You know even I had bittersweet memories in 11th and 12th. Fights did broke out in school and in bus. Some, against the juniors, some against the classmates. But then, without it things will just get boring. I like my last 2 years in school than the first 5 years.
Besides it’s not worth putting up a fight in college. Back in school, the matter would end then and there. Because what happens in school, stays in school. But college is a different beast. Because a fight might escalate into a war which might lead to death (guns do get involved). So I’d advise you to not get involve in any fights when you’re in college.

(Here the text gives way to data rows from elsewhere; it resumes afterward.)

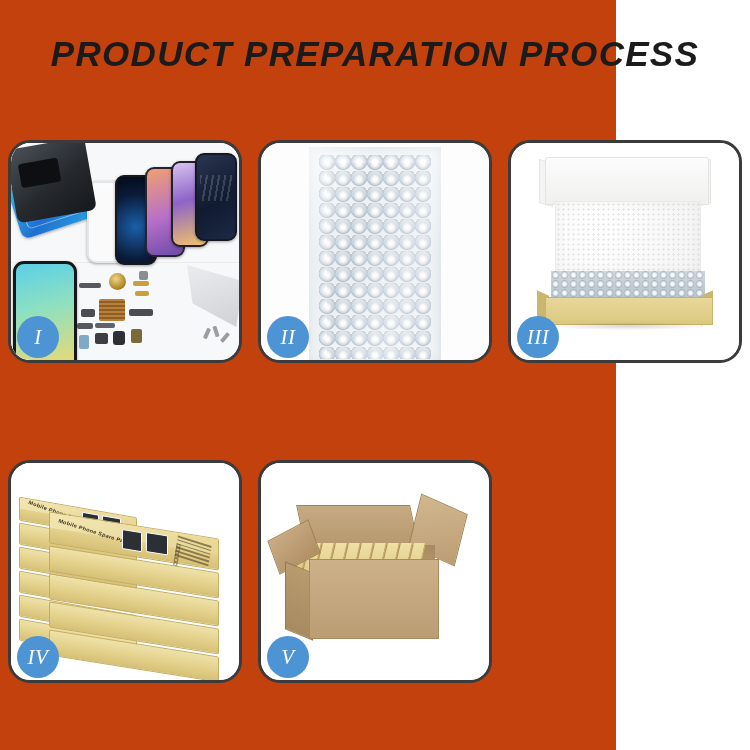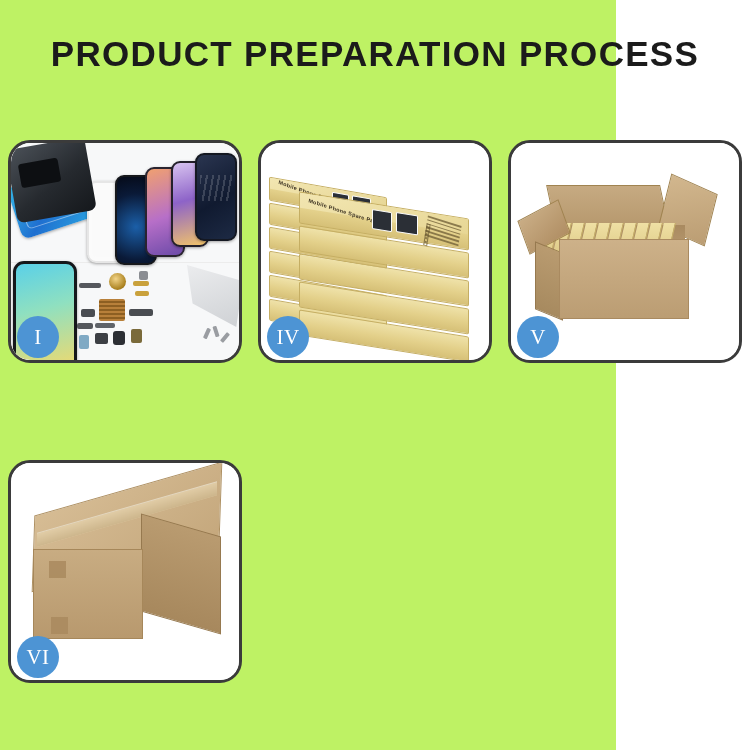"PRODUCT PREPARATION PROCESS" .page { background: #bef264 -> #c2410c; font-style: none -> italic }
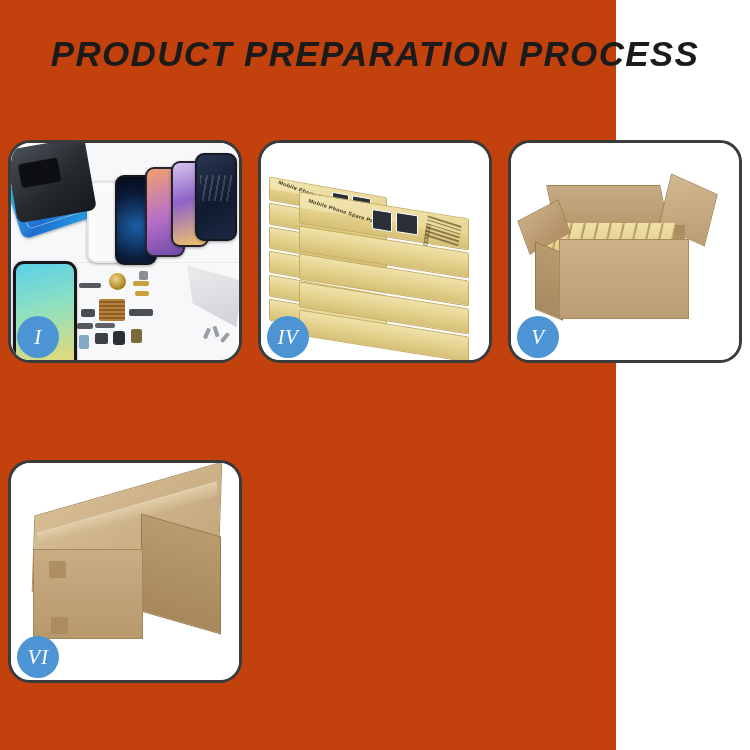"II" div.card { html: none -> <div> <div> <div></div> <div></div> <div></div> <div></div> <div></div> </div> <div>II</div> </div> }
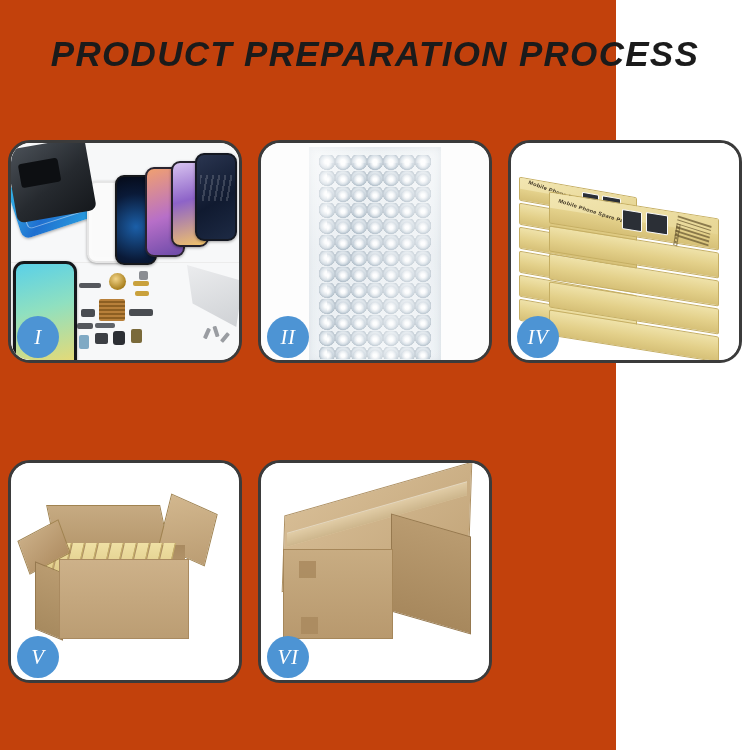"III" div.card { html: none -> <div> <div> <div></div> <div></div> <div></div> <div></div> <div></div> <div></div> <div></div> <div></div> <div></div> <div></div> </div> <div>III</div> </div> }
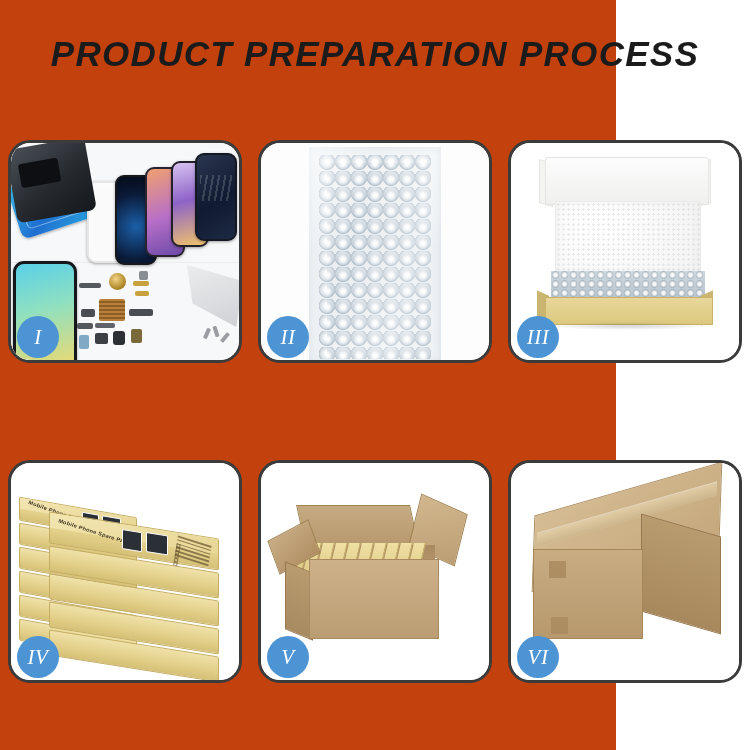"VI" div.card { html: <div> <div> <div></div> <div></div> <div></div> <div></div> <div></div> <div></div> <div></div> </div> <div>VI</div> </div> -> none }
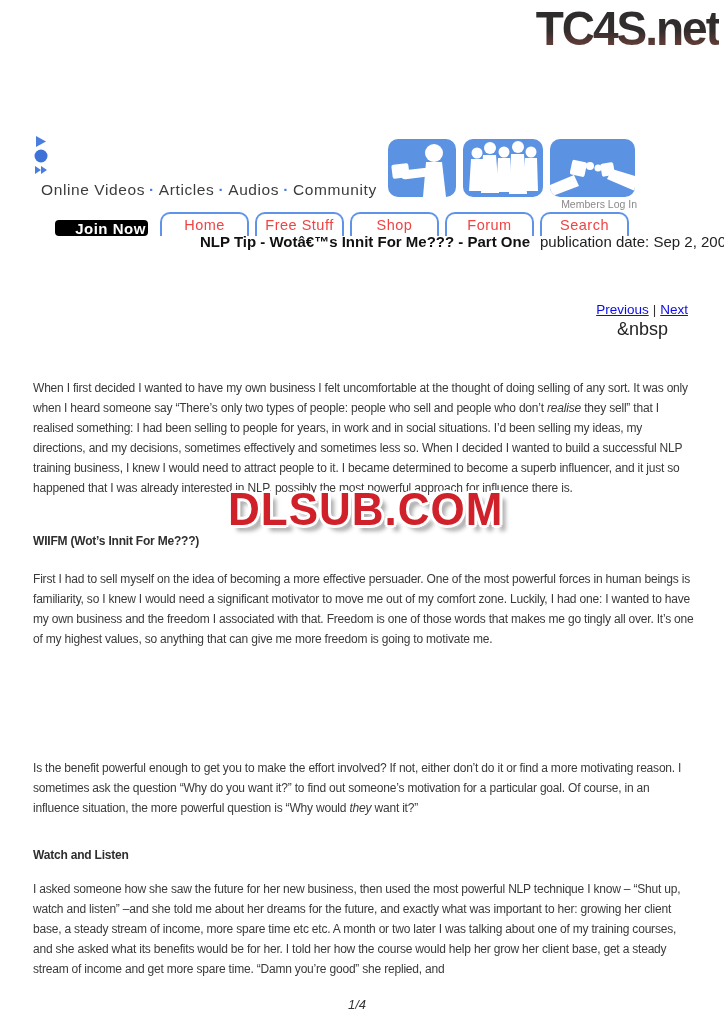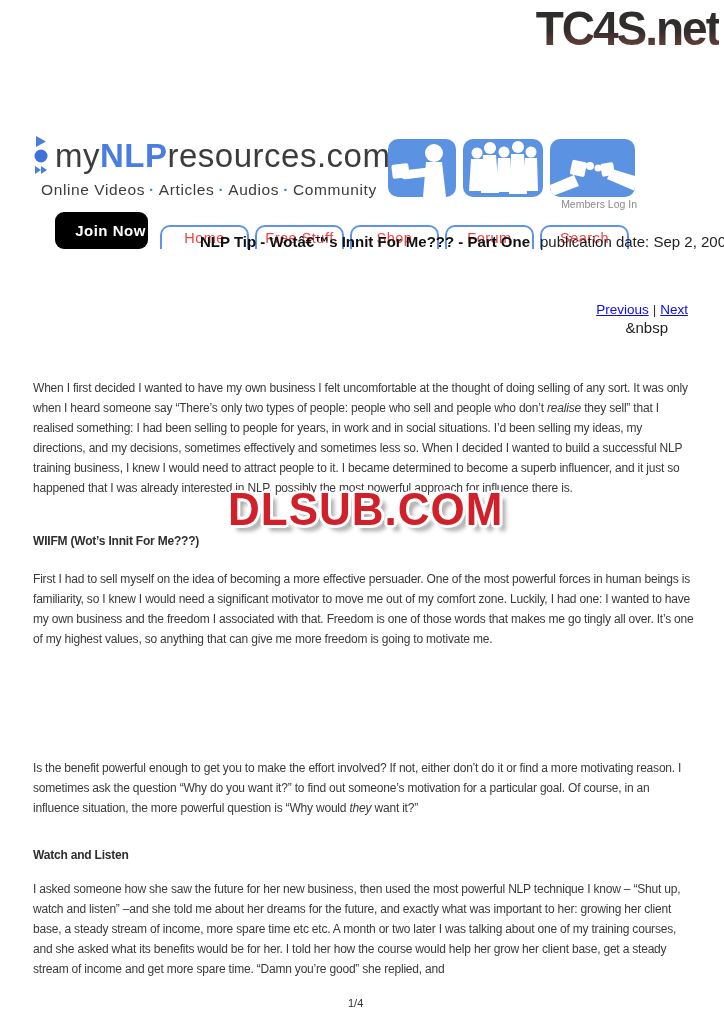"myNLPresources.com" div.brand { html: <div><span>my</span><span>NLP</span><span>resources.com</span></div> -> none }
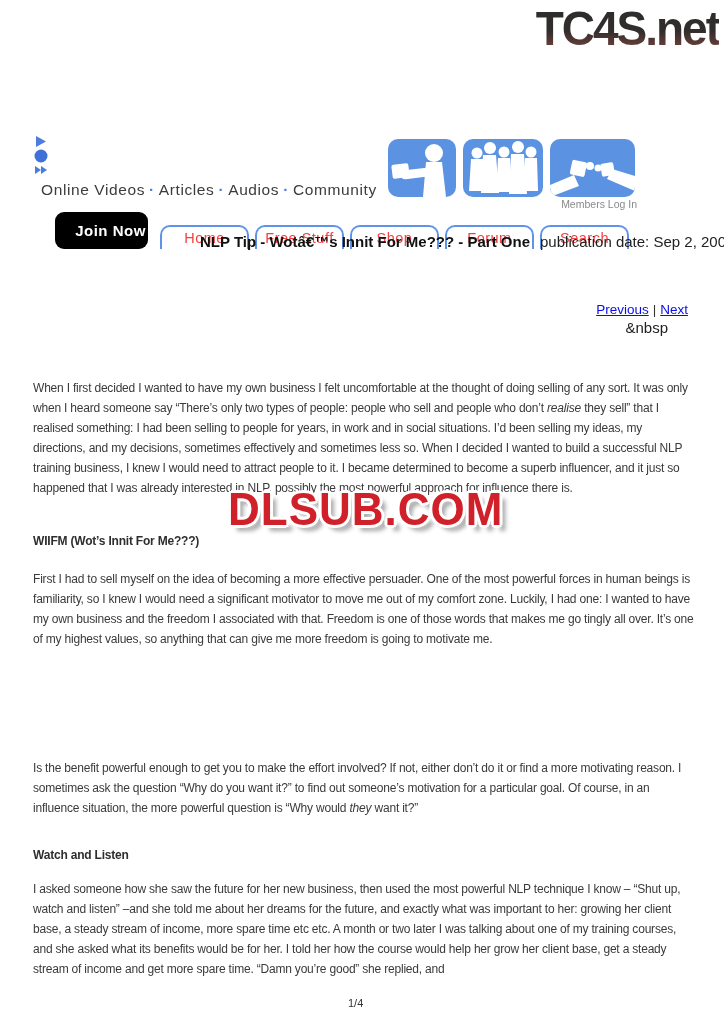"Join Now" .join { border-radius: 9px -> 4px; height: 37px -> 16px }
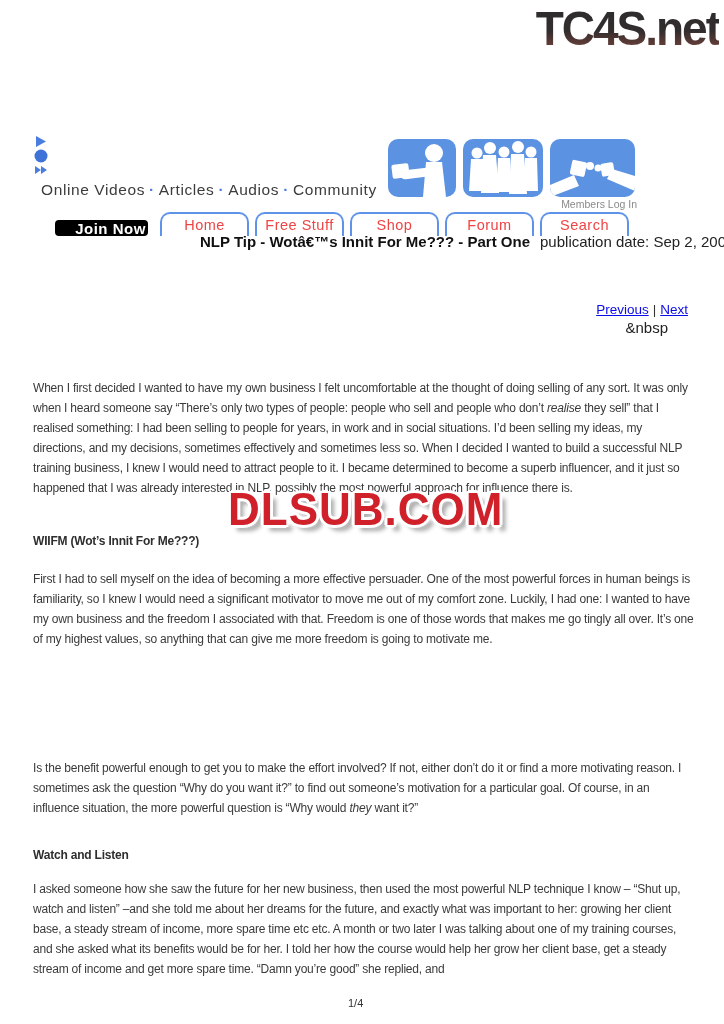"&nbsp" .nbsp { font-size: 15px -> 18px }
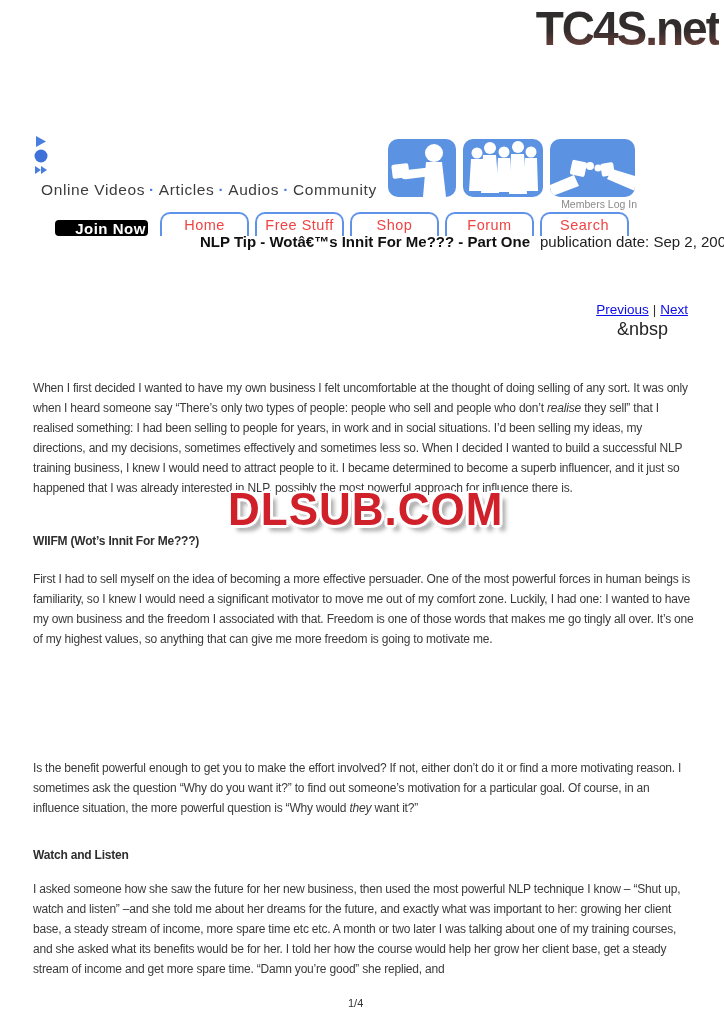"1/4" .page-num { font-size: 11px -> 13px; font-style: none -> italic }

I hate it when a bully says, "We were just kids. That happened in 6th grade." It might be 6th grade for you, but those episodes have made my mind toxic, like Chernobyl. I still have nightmares about it even if I wake up. You didn't have a problem bullying me for years, but asking for a simple apology hurts your ego. No wonder we're so different.
That hellhole of a building has given me more mental scars than I could imagine. Those scars only made me thick-skinned in the following years. When I'm thick-skinned, I can handle any insult given to me. I only retaliate when someone said suffice. The whole thing made me question the school system in India. So, in the end, I want nothing to do with my piece of crap school.